FlowSeq: Non-Autoregressive Conditional Sequence Generation with Generative Flow
This addresses the efficiency problem in sequence-to-sequence tasks like machine translation by enabling parallel decoding, though it is incremental as it builds on existing non-autoregressive methods.
The paper tackles the challenge of non-autoregressive sequence generation, which lags in accuracy compared to autoregressive models, by proposing FlowSeq, a model using generative flow for latent variable modeling, achieving comparable performance to state-of-the-art non-autoregressive models on three NMT benchmarks with almost constant decoding time relative to sequence length.
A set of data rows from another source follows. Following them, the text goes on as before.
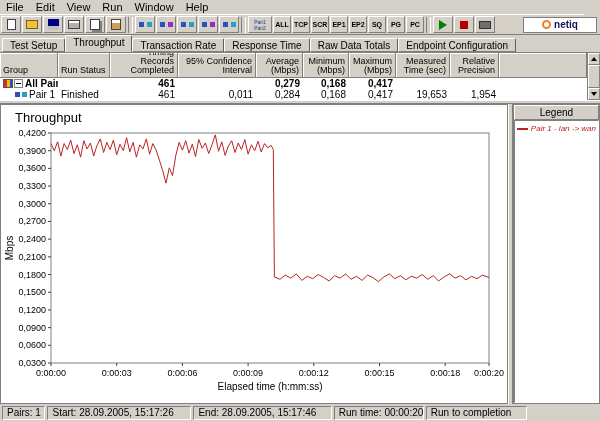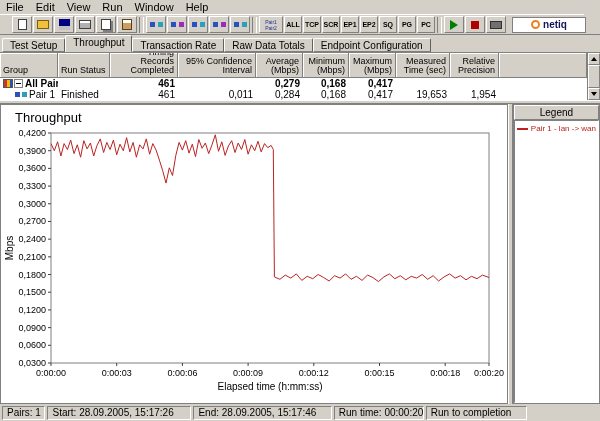--- a/index.html
+++ b/index.html
@@ -4,21 +4,21 @@
 <style>
   * { margin:0; padding:0; box-sizing:border-box; font-family:"Liberation Sans", sans-serif; }
   html,body { width:600px; height:421px; }
   body { background:#d4d0c8; position:relative; overflow:hidden; }
 
   
   .menubar { position:absolute; top:0; left:0; right:16px; height:15px; display:flex; align-items:center; background:#d4d0c8; border-bottom:1px solid #ffffff; }
   .menu-item { font-size:11px; line-height:13px; padding:0 6px; color:#000; }
 
   
-  .toolbar { position:absolute; top:15px; left:0; right:0; height:20px; display:flex; align-items:center; gap:1px; padding:0 12px; background:#d4d0c8; border-bottom:1px solid #808080; }
+  .toolbar { position:absolute; top:15px; left:0; right:0; height:20px; display:flex; align-items:center; gap:1px; padding:0 1px; background:#d4d0c8; border-bottom:1px solid #808080; }
   .tb { width:20px; height:17px; background:#d4d0c8; border:1px solid; border-color:#ffffff #808080 #808080 #ffffff; display:flex; align-items:center; justify-content:center; }
   .tbtxt { width:18px; height:17px; background:#d4d0c8; border:1px solid; border-color:#ffffff #808080 #808080 #ffffff; font-size:7px; font-weight:bold; color:#000; text-align:center; line-height:15px; overflow:hidden; }
   .sep { width:5px; height:16px; border-left:1px solid #808080; border-right:1px solid #ffffff; margin:0 1px; }
   .ic { display:inline-block; }
   .ic-new  { width:9px; height:11px; background:#fff; border:1px solid #404040; }
   .ic-open { width:12px; height:9px; background:#f0c040; border:1px solid #806000; }
   .ic-save { width:11px; height:11px; background:#000080; box-shadow:inset 0 -4px 0 #c0c0c0; }
   .ic-print{ width:12px; height:9px; background:#b0b0b0; border:1px solid #404040; box-shadow:inset 0 2px 0 #fff; }
   .ic-copy { width:10px; height:11px; background:#fff; border:1px solid #404040; box-shadow:2px 2px 0 #808080; }
   .ic-paste{ width:10px; height:11px; background:#c8a064; border:1px solid #604010; box-shadow:inset 0 3px 0 #fff; }
@@ -161,20 +161,21 @@
   <div class="logo">
     <span class="logo-circle"></span>
     <span class="logo-text">netiq</span>
   </div>
 </div>
 
 <div class="tabbar">
   <div class="tab">Test Setup</div>
   <div class="tab active">Throughput</div>
   <div class="tab">Transaction Rate</div>
+  <div class="tab">Response Time</div>
   <div class="tab">Raw Data Totals</div>
   <div class="tab">Endpoint Configuration</div>
 </div>
 
 <div class="tablearea">
   <div class="tbl">
     <div class="thead">
       <div class="th c0">Group</div>
       <div class="th c1">Run Status</div>
       <div class="th c2 num">Timing Records
@@ -294,21 +295,21 @@
         <text class="axis" transform="translate(12 121) rotate(-90)" text-anchor="middle">Mbps</text>
         <polyline points="50.0,16.6 53.3,23.7 56.6,14.8 59.9,29.0 63.1,16.6 66.4,22.5 69.7,13.1 73.0,26.6 76.3,17.8 79.6,30.2 82.8,13.7 86.1,21.9 89.4,16.0 92.7,29.0 96.0,18.4 99.3,11.9 102.6,25.5 105.8,15.4 109.1,22.5 112.4,13.1 115.7,27.8 119.0,17.2 122.3,23.7 125.6,10.7 128.8,24.9 132.1,15.4 135.4,30.2 138.7,17.8 142.0,21.9 145.3,11.9 148.6,27.2 151.8,16.6 155.1,23.1 158.4,33.1 161.7,43.7 165.0,56.1 168.3,40.8 171.5,48.5 174.8,28.4 178.1,15.4 181.4,23.1 184.7,13.7 188.0,26.1 191.3,17.2 194.5,29.6 197.8,12.5 201.1,21.3 204.4,16.0 207.7,26.6 211.0,17.8 214.3,7.8 217.5,24.3 220.8,14.8 224.1,28.4 227.4,19.0 230.7,13.7 234.0,25.5 237.2,16.0 240.5,22.5 243.8,12.5 247.1,27.2 250.4,17.8 253.7,23.7 257.0,14.3 260.2,24.9 263.5,16.6 266.8,20.7 270.1,18.4 272.3,22.5 273.4,149.9 278.9,152.3 284.3,148.1 289.8,151.1 295.3,146.9 300.8,153.4 306.2,149.3 311.7,151.7 317.2,147.5 322.7,150.5 328.1,154.0 333.6,148.7 339.1,151.1 344.6,146.9 350.0,152.3 355.5,149.3 361.0,153.4 366.5,148.1 371.9,150.5 377.4,154.6 382.9,149.9 388.4,146.9 393.8,151.7 399.3,148.7 404.8,152.8 410.3,149.3 415.7,151.1 421.2,147.5 426.7,152.3 432.2,148.7 437.6,154.0 443.1,149.9 448.6,146.9 454.1,151.1 459.5,148.7 465.0,152.8 470.5,149.3 476.0,151.7 481.4,148.1 488.0,150.5" fill="none" stroke="#bb2222" stroke-width="1"></polyline>
       </svg>
   </div>
   <div class="vsplit"></div>
   <div class="legendpanel">
     <div class="legendheader">Legend</div>
     <div class="legendlist">
       <div class="legenditem">
         <span class="legendswatch" style="background: rgb(187, 34, 34);"></span>
-        <span style="color: rgb(187, 34, 34);">Pair 1 - lan -&gt; wan</span>
+        <span style="color: rgb(187, 34, 34); font-style: italic;">Pair 1 - lan -&gt; wan</span>
       </div>
     </div>
   </div>
 </div>
 
 <div class="statusbar">
   <div class="scell s0">Pairs: 1</div>
   <div class="scell s1">Start: 28.09.2005, 15:17:26</div>
   <div class="scell s2">End: 28.09.2005, 15:17:46</div>
   <div class="scell s3">Run time: 00:00:20</div>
Most sequence-to-sequence (seq2seq) models are autoregressive; they generate each token by conditioning on previously generated tokens. In contrast, non-autoregressive seq2seq models generate all tokens in one pass, which leads to increased efficiency through parallel processing on hardware such as GPUs. However, directly modeling the joint distribution of all tokens simultaneously is challenging, and even with increasingly complex model structures accuracy lags significantly behind autoregressive models. In this paper, we propose a simple, efficient, and effective model for non-autoregressive sequence generation using latent variable models. Specifically, we turn to generative flow, an elegant technique to model complex distributions using neural networks, and design several layers of flow tailored for modeling the conditional density of sequential latent variables. We evaluate this model on three neural machine translation (NMT) benchmark datasets, achieving comparable performance with state-of-the-art non-autoregressive NMT models and almost constant decoding time w.r.t the sequence length.